• ACTIVITY
Your reply should be the records below, duplicated exactly, with any picture removed.

*** Opening DATA RECORDS ***

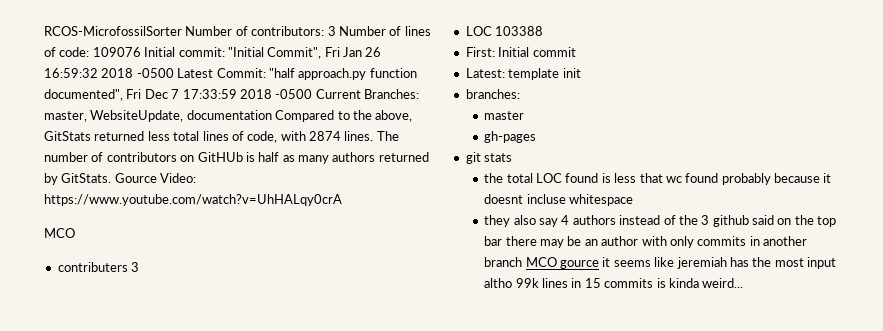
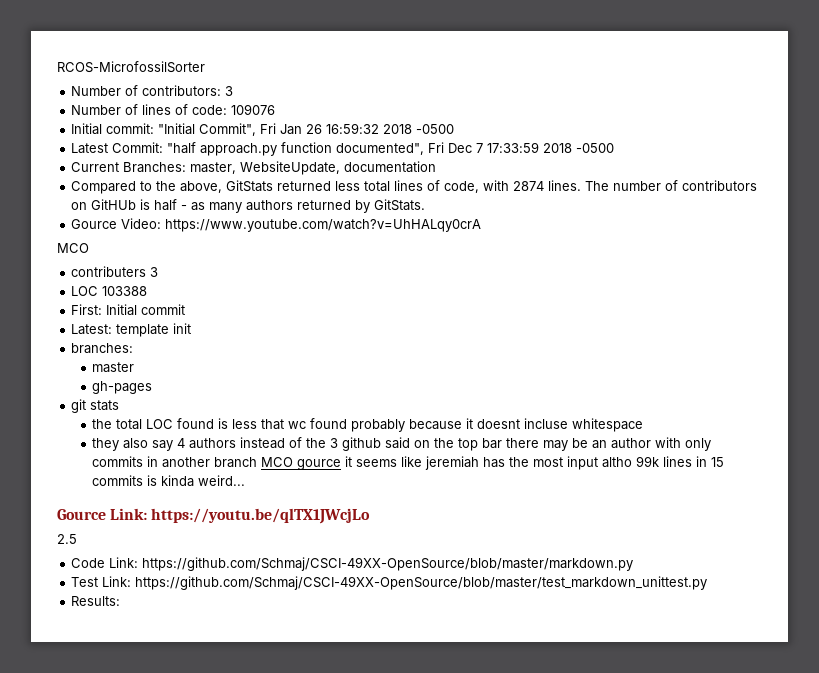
(182, 31) none -> (205, 67) //
(336, 31) none -> (234, 91) //
(141, 52) none -> (276, 109) //
(174, 73) none -> (455, 129) //
(313, 94) none -> (615, 148) //
(272, 115) none -> (437, 167) //
(280, 157) none -> [181,205,188,210] -
(112, 178) none -> (426, 205) //
(744, 283) none -> [57,508,371,524] [57,534,77,544] [71,557,634,571] [71,576,708,590] [71,596,121,606] // Gource Link: https://youtu.be/qlTX1JWcjLo // 2.5 // Code Link: https://github.com/Schmaj/CSCI-49XX-OpenSource/blob/master/markdown.py // Test Link: https://github.com/Schmaj/CSCI-49XX-OpenSource/blob/master/test_markdown_unittest.py // Results:

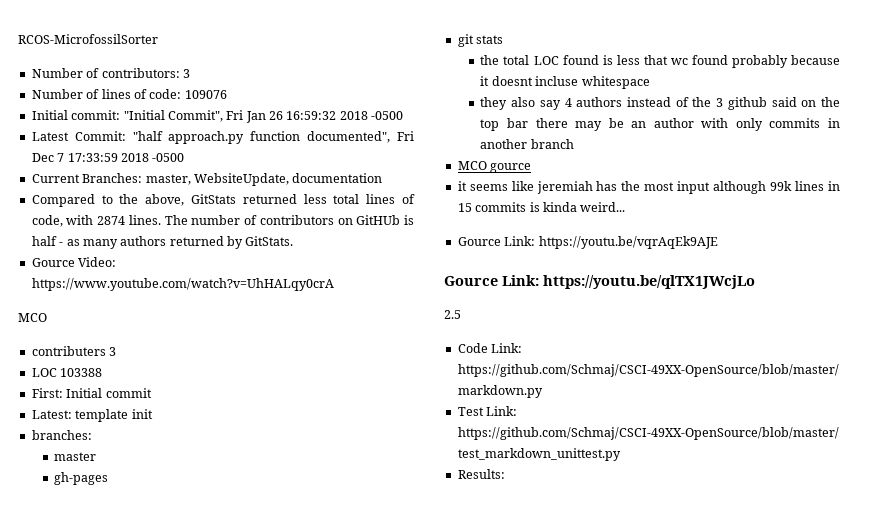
(258, 462) none -> (574, 144) //
(342, 464) none -> (532, 168) //
[602,457,633,468] altho -> [713,181,767,194] although
(246, 480) none -> [457,236,718,249] // Gource Link: https://youtu.be/vqrAqEk9AJE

*** Closing DATA RECORDS ***

• YOUR SOLUTION
(182, 31) none -> (205, 67) //
(336, 31) none -> (234, 91) //
(141, 52) none -> (276, 109) //
(174, 73) none -> (455, 129) //
(313, 94) none -> (615, 148) //
(272, 115) none -> (437, 167) //
(280, 157) none -> [181,205,188,210] -
(112, 178) none -> (426, 205) //
(744, 283) none -> [57,508,371,524] [57,534,77,544] [71,557,634,571] [71,576,708,590] [71,596,121,606] // Gource Link: https://youtu.be/qlTX1JWcjLo // 2.5 // Code Link: https://github.com/Schmaj/CSCI-49XX-OpenSource/blob/master/markdown.py // Test Link: https://github.com/Schmaj/CSCI-49XX-OpenSource/blob/master/test_markdown_unittest.py // Results:

(258, 462) none -> (574, 144) //
(342, 464) none -> (532, 168) //
[602,457,633,468] altho -> [713,181,767,194] although
(246, 480) none -> [457,236,718,249] // Gource Link: https://youtu.be/vqrAqEk9AJE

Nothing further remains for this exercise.